Вдруг вся гора затряслась как после большого взрыва, нарушилась целостность породы. Я смог ощутить биение силы, позволил ей наполнить своё тело, пока была возможность. Орк ничего подозрительного не замечал, стоя ко мне спиной. Набрав достаточно сил для обращения, я превратился в волка и атаковал мужчину со спины. Надо отдать ему должное, он сражался хорошо, — старлей хмыкнул. — Но не достаточно. Освободившись, я хотел было освободить остальных заложников, но они оказались мертвы.
Всех служителей бога бездны тогда убили, никого живым не оставили. Чудом мне удалось избежать той же участи.
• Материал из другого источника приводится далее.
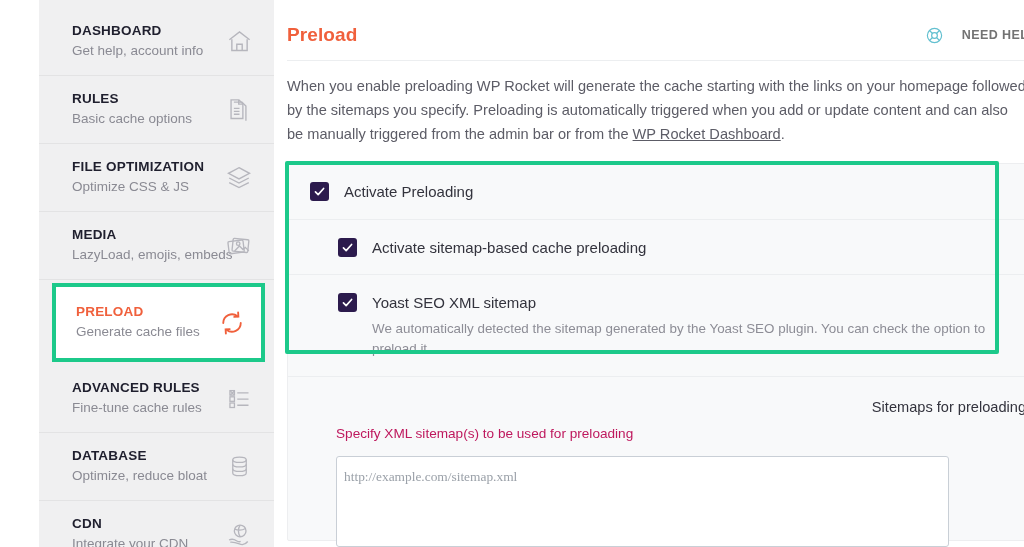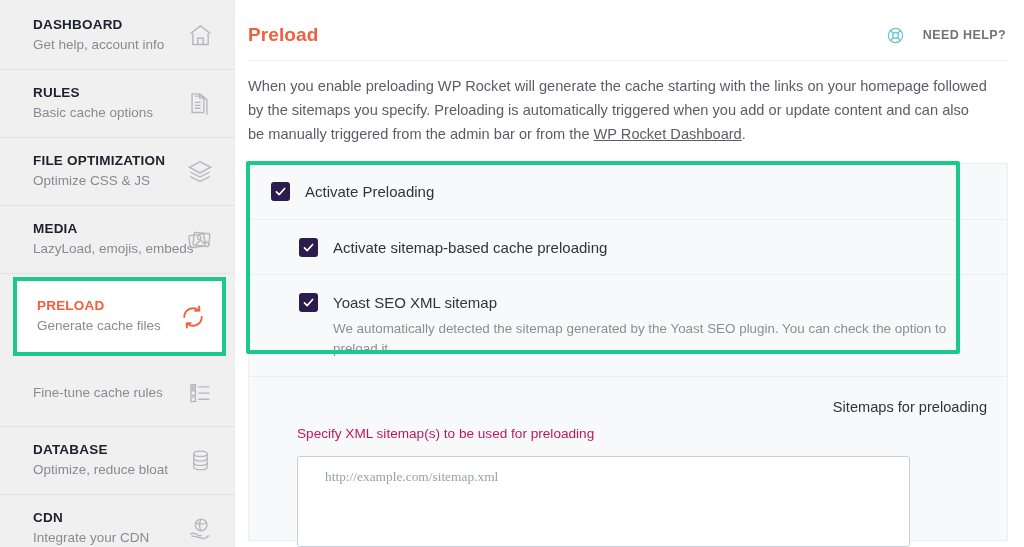--- a/index.html
+++ b/index.html
@@ -21,7 +21,8 @@
     flex: 0 0 235px;
     background: #f0f0f1;
     position: relative;
-    padding-top: 2px;
+    padding-top: 8px;
+    margin-left: 39px;
   }
   .nav-item {
     position: relative;

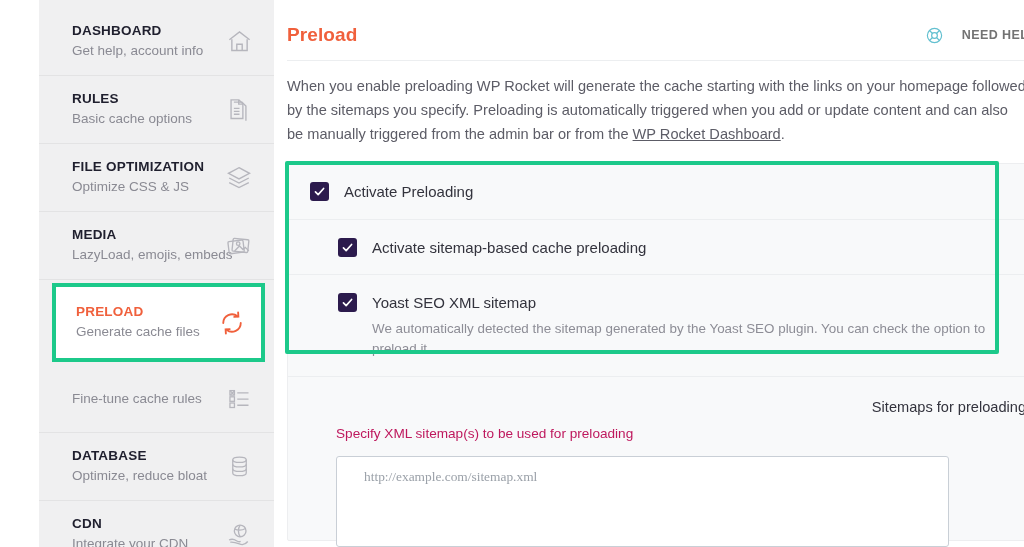--- a/index.html
+++ b/index.html
@@ -288,6 +288,7 @@
 
     <div class="nav-item">
       <div class="nav-text">
+        <div class="nav-title">ADVANCED RULES</div>
         <div class="nav-sub">Fine-tune cache rules</div>
       </div>
       <span class="nav-icon">

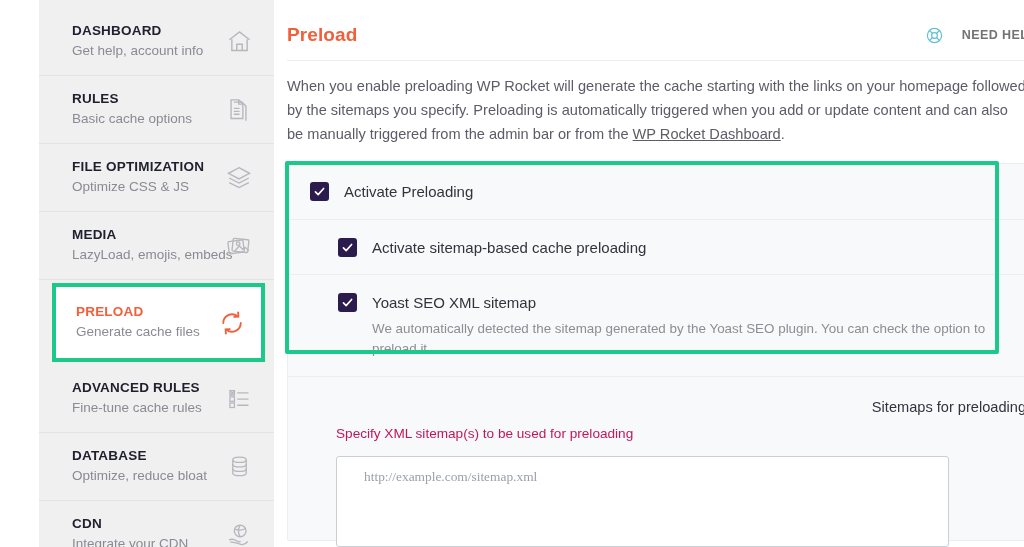--- a/index.html
+++ b/index.html
@@ -196,7 +196,7 @@
     background: #ffffff;
     border: 1px solid #c9cfd6;
     border-radius: 3px;
-    padding: 11px 27px;
+    padding: 11px 7px;
     font-family: "Liberation Serif", serif;
     font-size: 13.4px;
     color: #9aa0a8;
Мне до последнего не хотели верить, пока в строю не мелькнул мой брат, объявив о том, что я к этим служителям не имею никакого отношения.
Я тогда, как дурак, обругал брата, обвинил его во всех своих несчастьях и уехал к себе, потом поступил в армию, участвовал в последних трёх битвах, но о брате больше ничего не слышал. После войны его назвали без вести пропавшим, но я был всё ещё на него зол, как и на Фридера, который тоже бесследно исчез.